I think I see myself as a normal person who is probably still feeling stressed because of my work as a certified public accountant, or CPA (manifesting). I think I am working for a good company, and I can spend the money that I worked hard for. I think I can repay my parents for what they did to me so That my little brother will be proud of me and he will think that I am his role model. With that, I am always very grateful to God for finally reaching one of my dream professions. I also see myself as someone who has kindness and helps people with their own money. Those who have good intentions contribute to spreading awareness and generosity to others. And who has a great sense of compassion?

I know within myself that I was more mature at that time.

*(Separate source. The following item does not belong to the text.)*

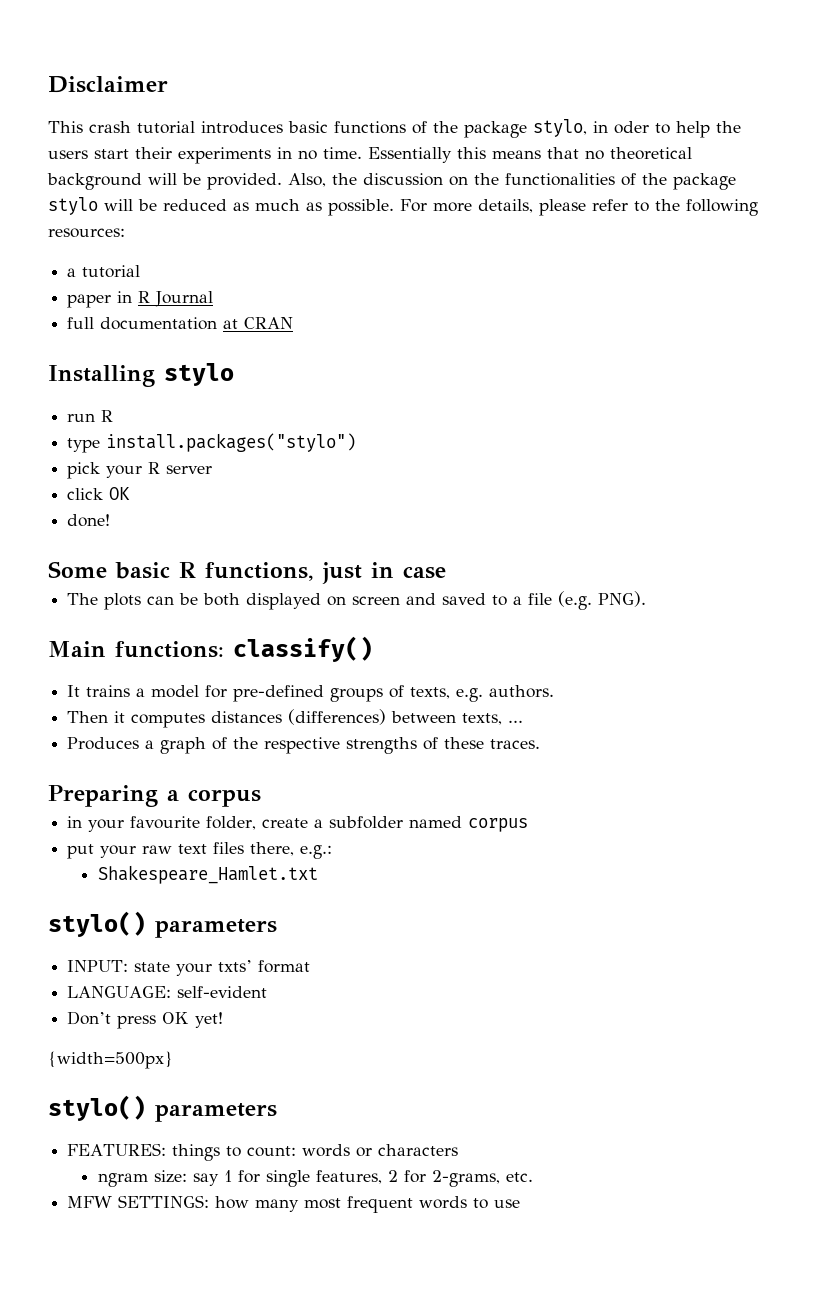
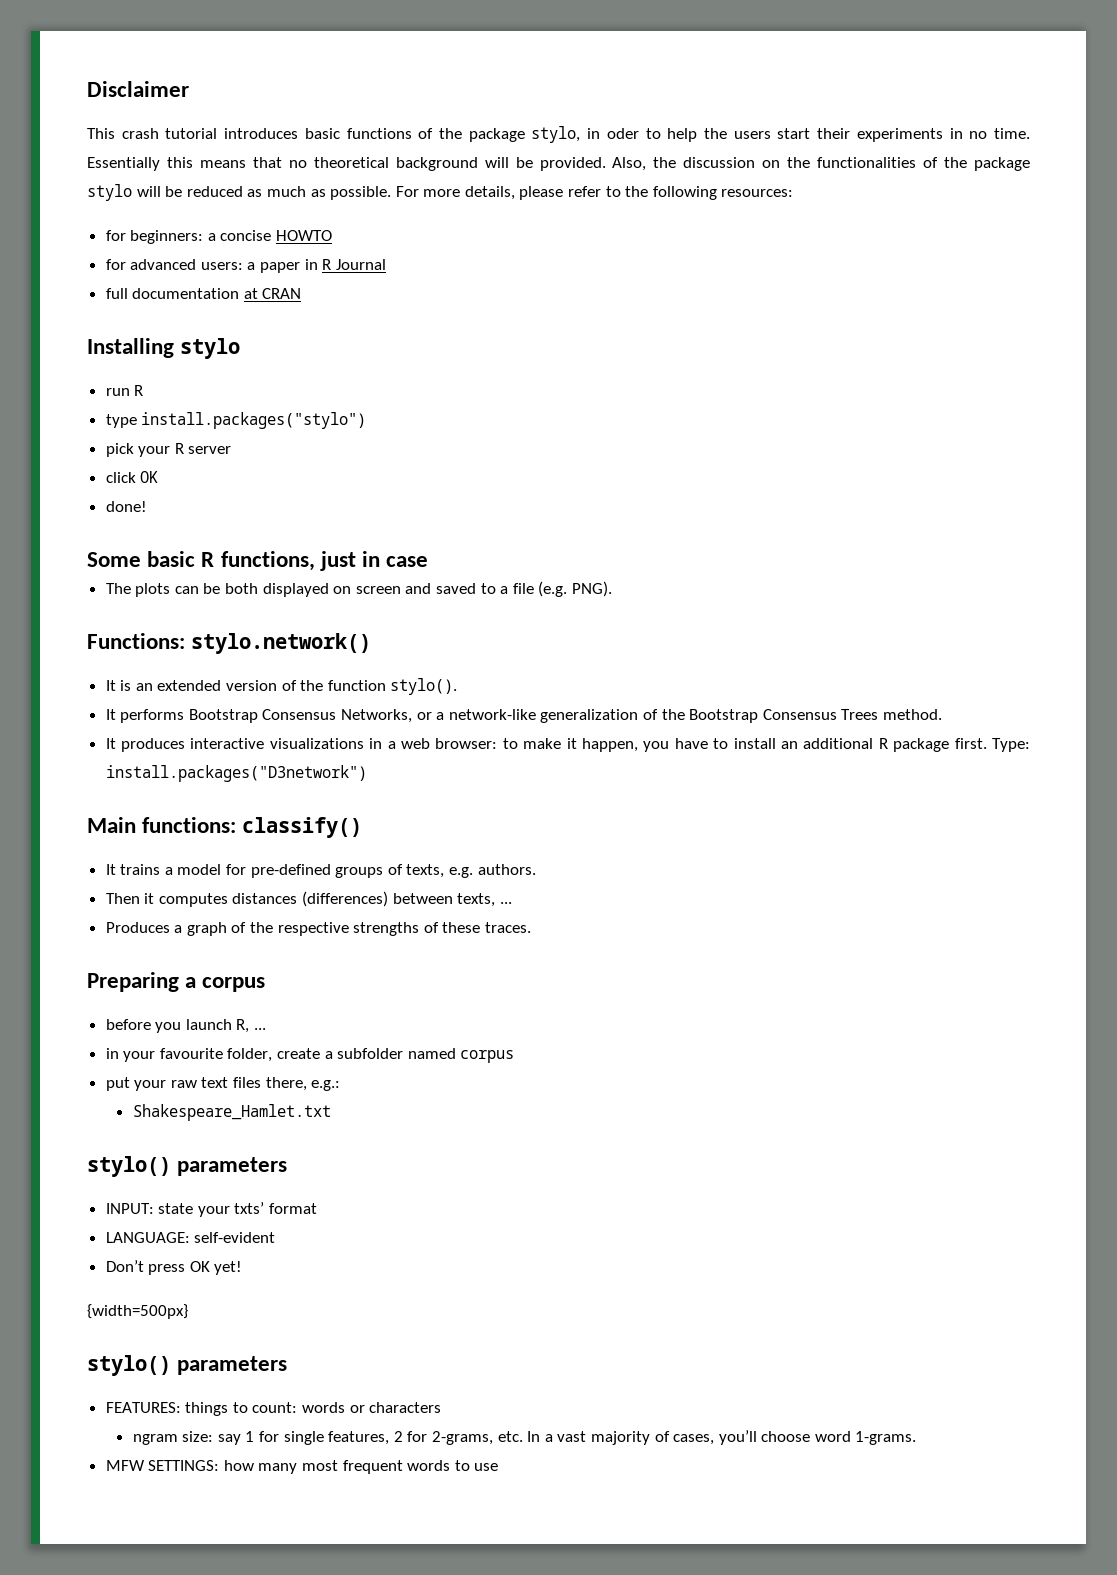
[67,265,141,278] a tutorial // -> [105,230,333,244] [105,259,256,270] for beginners: a concise HOWTO // for advanced users: a
(647, 599) none -> [87,633,372,654] [105,678,458,695] [105,709,942,723] [105,738,1031,752] [105,765,367,782] // Functions: stylo.network() // It is an extended version of the function stylo(). // It performs Bootstrap Consensus Networks, or a network-like generalization of the Bootstrap Consensus Trees method. // It produces interactive visualizations in a web browser: to make it happen, you have to install an additional R package first. Type: install.packages("D3network")
(261, 798) none -> [105,1019,267,1033] // before you launch R, ...
(534, 1177) none -> [527,1430,917,1445] In a vast majority of cases, you’ll choose word 1-grams.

Maybe I am embracing many opportunities because I know that they may help me be better. I know that there are so many challenges, but I know I can face them because I believe that the 25-year-old me is still holding the quote “Everything happens with a reason,” and with the help of courage and determination.

Moreover, I think I am still studying law so that I can achieve my dream of becoming a lawyer. That is the reason why the Great War is not finally over. It may not seem easy to work as an accountant, but at the same time, I am a law student. But I know that this is my passion. This is my dream. This is what I was made to do. Consequently, during this time, I will work hard to survive law school and be able to pass the bar exam. 


To wrap things up, I see myself in a decade as a successful CPA and a law student. In other words, I see myself as what I want to be, as what I dreamed to be. I think I will be the person who supports my family and others too. I think I will be a person who is kind, disciplined, and, as my parents want, very determined. I see myself as an individual who will embrace opportunity. Challenges and changes. I will continually develop, acquire, and evolve with each passing day. Since for me, achieving something is not that easy, there will always be darkness, but even if there is, there will also be light. Therefore, I will not give up easily, and I will surely be a star that can shine brighter than I have ever imagined. 

“I vowed not to fight anymore, I vowed not to cry anymore. If we survived the Great War,” your younger self Wilch will always be proud of you, a little dreamer that thinks that he will be a star that could shine brighter—if you think that you are a disgrace, you are wrong because you are still able to achieve the most important goal in your life, which is to be able to survive. 

To my older self, if you ever survive, your younger self is very proud of you no matter what happens!